Task item: For this exercise, the lines from the one with "line-height:9.6px;" through the final line of the data below are to be transcribed exactly, and pictures are to be skipped.

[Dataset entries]
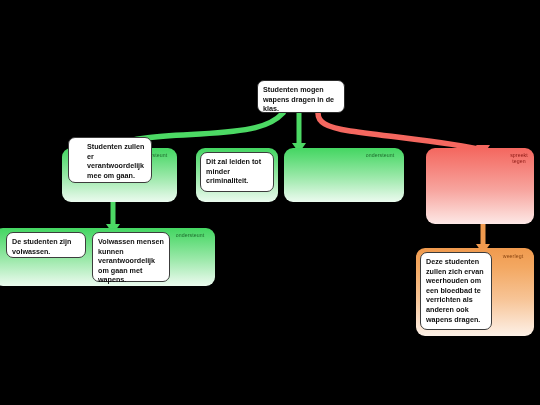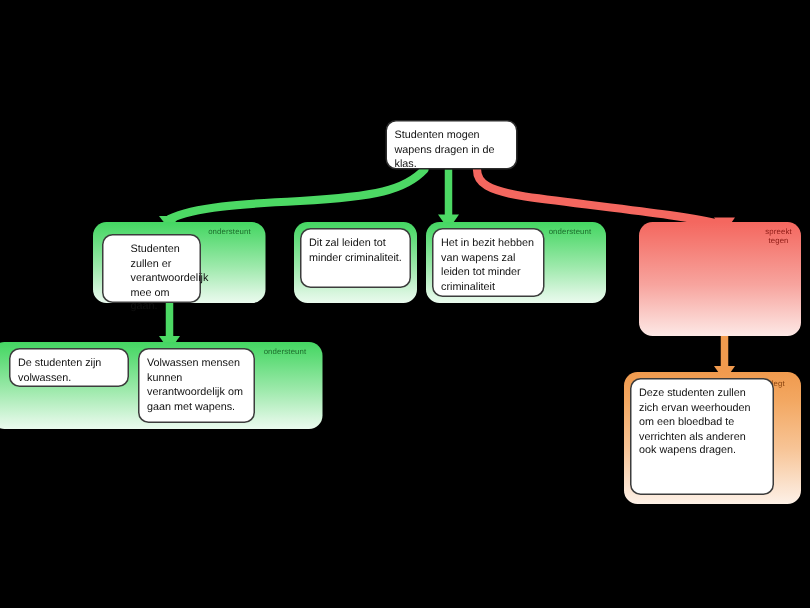--- a/index.html
+++ b/index.html
@@ -55,6 +55,7 @@
     line-height:9.6px;
     font-family:"Liberation Sans", sans-serif;
     white-space:pre-line;
+    font-weight:bold;
   }
   .node.root{
     border-color:#2b2b2b;

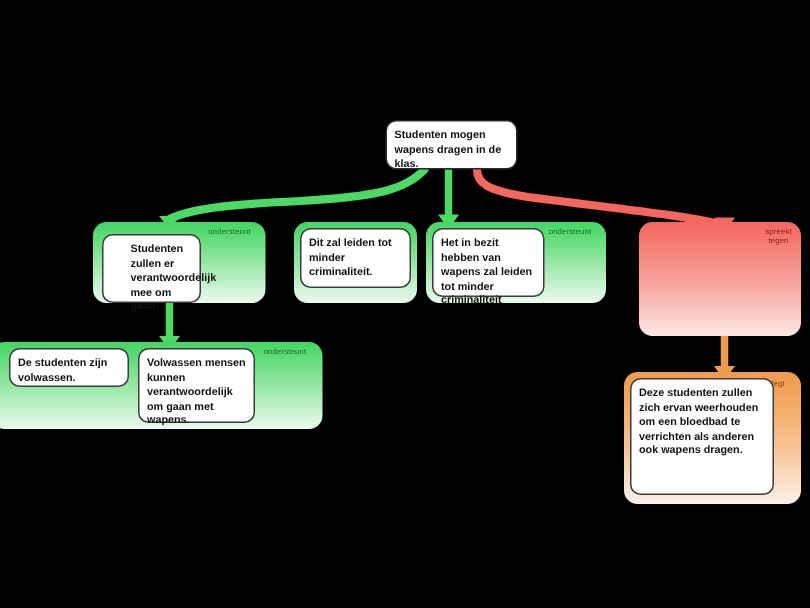--- a/index.html
+++ b/index.html
@@ -88,7 +88,7 @@
   <div class="group green" style="left:62px;top:148px;width:115px;height:54px;">
     <div class="rel-label green" style="right:3px;top:4px;width:42px;">ondersteunt</div>
   </div>
-  <div class="node" style="left:68px;top:156px;width:66px;height:46px;padding-left:18px;">Studenten zullen er verantwoordelijk mee om gaan.</div>
+  <div class="node" style="left:68px;top:137px;width:84px;height:46px;padding-left:18px;">Studenten zullen er verantwoordelijk mee om gaan.</div>
 
   <div class="group green" style="left:196px;top:148px;width:82px;height:54px;">
   </div>

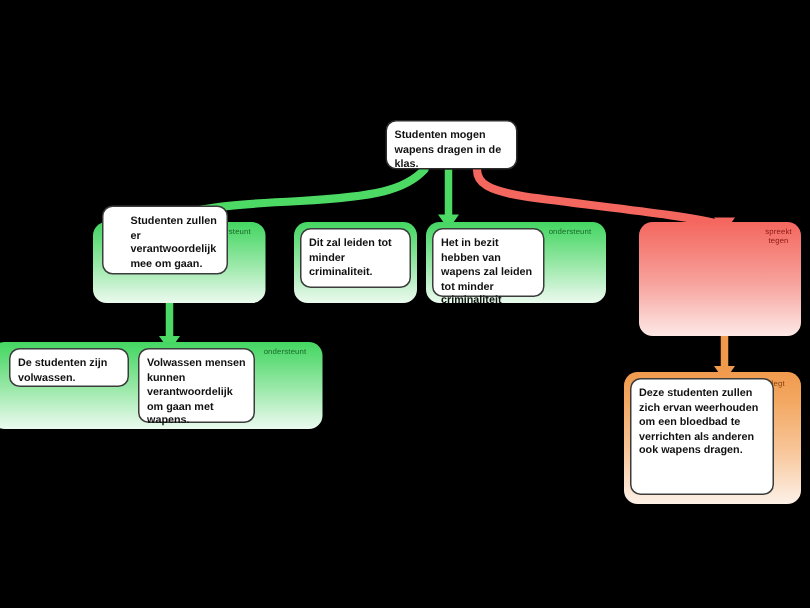--- a/index.html
+++ b/index.html
@@ -97,7 +97,6 @@
   <div class="group green" style="left:284px;top:148px;width:120px;height:54px;">
     <div class="rel-label green" style="right:3px;top:4px;width:42px;">ondersteunt</div>
   </div>
-  <div class="node" style="left:288px;top:152px;width:75px;height:46px;">Het in bezit hebben van wapens zal leiden tot minder criminaliteit</div>
 
   <div class="group red" style="left:426px;top:148px;width:108px;height:76px;">
     <div class="rel-label red" style="right:2px;top:4px;width:26px;">spreekt tegen</div>

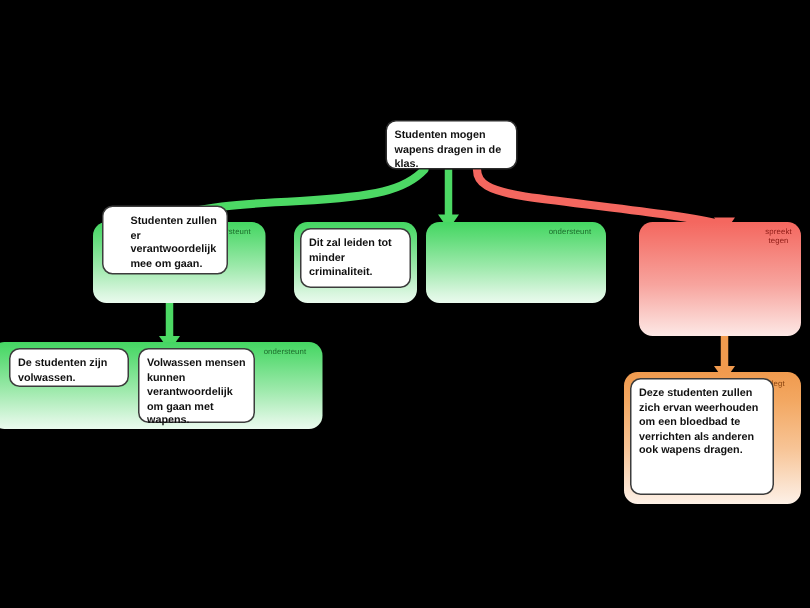--- a/index.html
+++ b/index.html
@@ -111,7 +111,7 @@
   <div class="group orange" style="left:416px;top:248px;width:118px;height:88px;">
     <div class="rel-label orange" style="right:4px;top:5px;width:34px;">weerlegt</div>
   </div>
-  <div class="node" style="left:420px;top:252px;width:96px;height:78px;">Deze studenten zullen zich ervan weerhouden om een bloedbad te verrichten als anderen ook wapens dragen.</div>
+  <div class="node" style="left:420px;top:252px;width:72px;height:78px;">Deze studenten zullen zich ervan weerhouden om een bloedbad te verrichten als anderen ook wapens dragen.</div>
 
   <div class="node root" style="left:257px;top:80px;width:88px;height:33px;">Studenten mogen wapens dragen in de klas.</div>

Response to this exercise:
     line-height:9.6px;
     font-family:"Liberation Sans", sans-serif;
     white-space:pre-line;
+    font-weight:bold;
   }
   .node.root{
     border-color:#2b2b2b;

--- a/index.html
+++ b/index.html
@@ -88,7 +88,7 @@
   <div class="group green" style="left:62px;top:148px;width:115px;height:54px;">
     <div class="rel-label green" style="right:3px;top:4px;width:42px;">ondersteunt</div>
   </div>
-  <div class="node" style="left:68px;top:156px;width:66px;height:46px;padding-left:18px;">Studenten zullen er verantwoordelijk mee om gaan.</div>
+  <div class="node" style="left:68px;top:137px;width:84px;height:46px;padding-left:18px;">Studenten zullen er verantwoordelijk mee om gaan.</div>
 
   <div class="group green" style="left:196px;top:148px;width:82px;height:54px;">
   </div>

--- a/index.html
+++ b/index.html
@@ -97,7 +97,6 @@
   <div class="group green" style="left:284px;top:148px;width:120px;height:54px;">
     <div class="rel-label green" style="right:3px;top:4px;width:42px;">ondersteunt</div>
   </div>
-  <div class="node" style="left:288px;top:152px;width:75px;height:46px;">Het in bezit hebben van wapens zal leiden tot minder criminaliteit</div>
 
   <div class="group red" style="left:426px;top:148px;width:108px;height:76px;">
     <div class="rel-label red" style="right:2px;top:4px;width:26px;">spreekt tegen</div>

--- a/index.html
+++ b/index.html
@@ -111,7 +111,7 @@
   <div class="group orange" style="left:416px;top:248px;width:118px;height:88px;">
     <div class="rel-label orange" style="right:4px;top:5px;width:34px;">weerlegt</div>
   </div>
-  <div class="node" style="left:420px;top:252px;width:96px;height:78px;">Deze studenten zullen zich ervan weerhouden om een bloedbad te verrichten als anderen ook wapens dragen.</div>
+  <div class="node" style="left:420px;top:252px;width:72px;height:78px;">Deze studenten zullen zich ervan weerhouden om een bloedbad te verrichten als anderen ook wapens dragen.</div>
 
   <div class="node root" style="left:257px;top:80px;width:88px;height:33px;">Studenten mogen wapens dragen in de klas.</div>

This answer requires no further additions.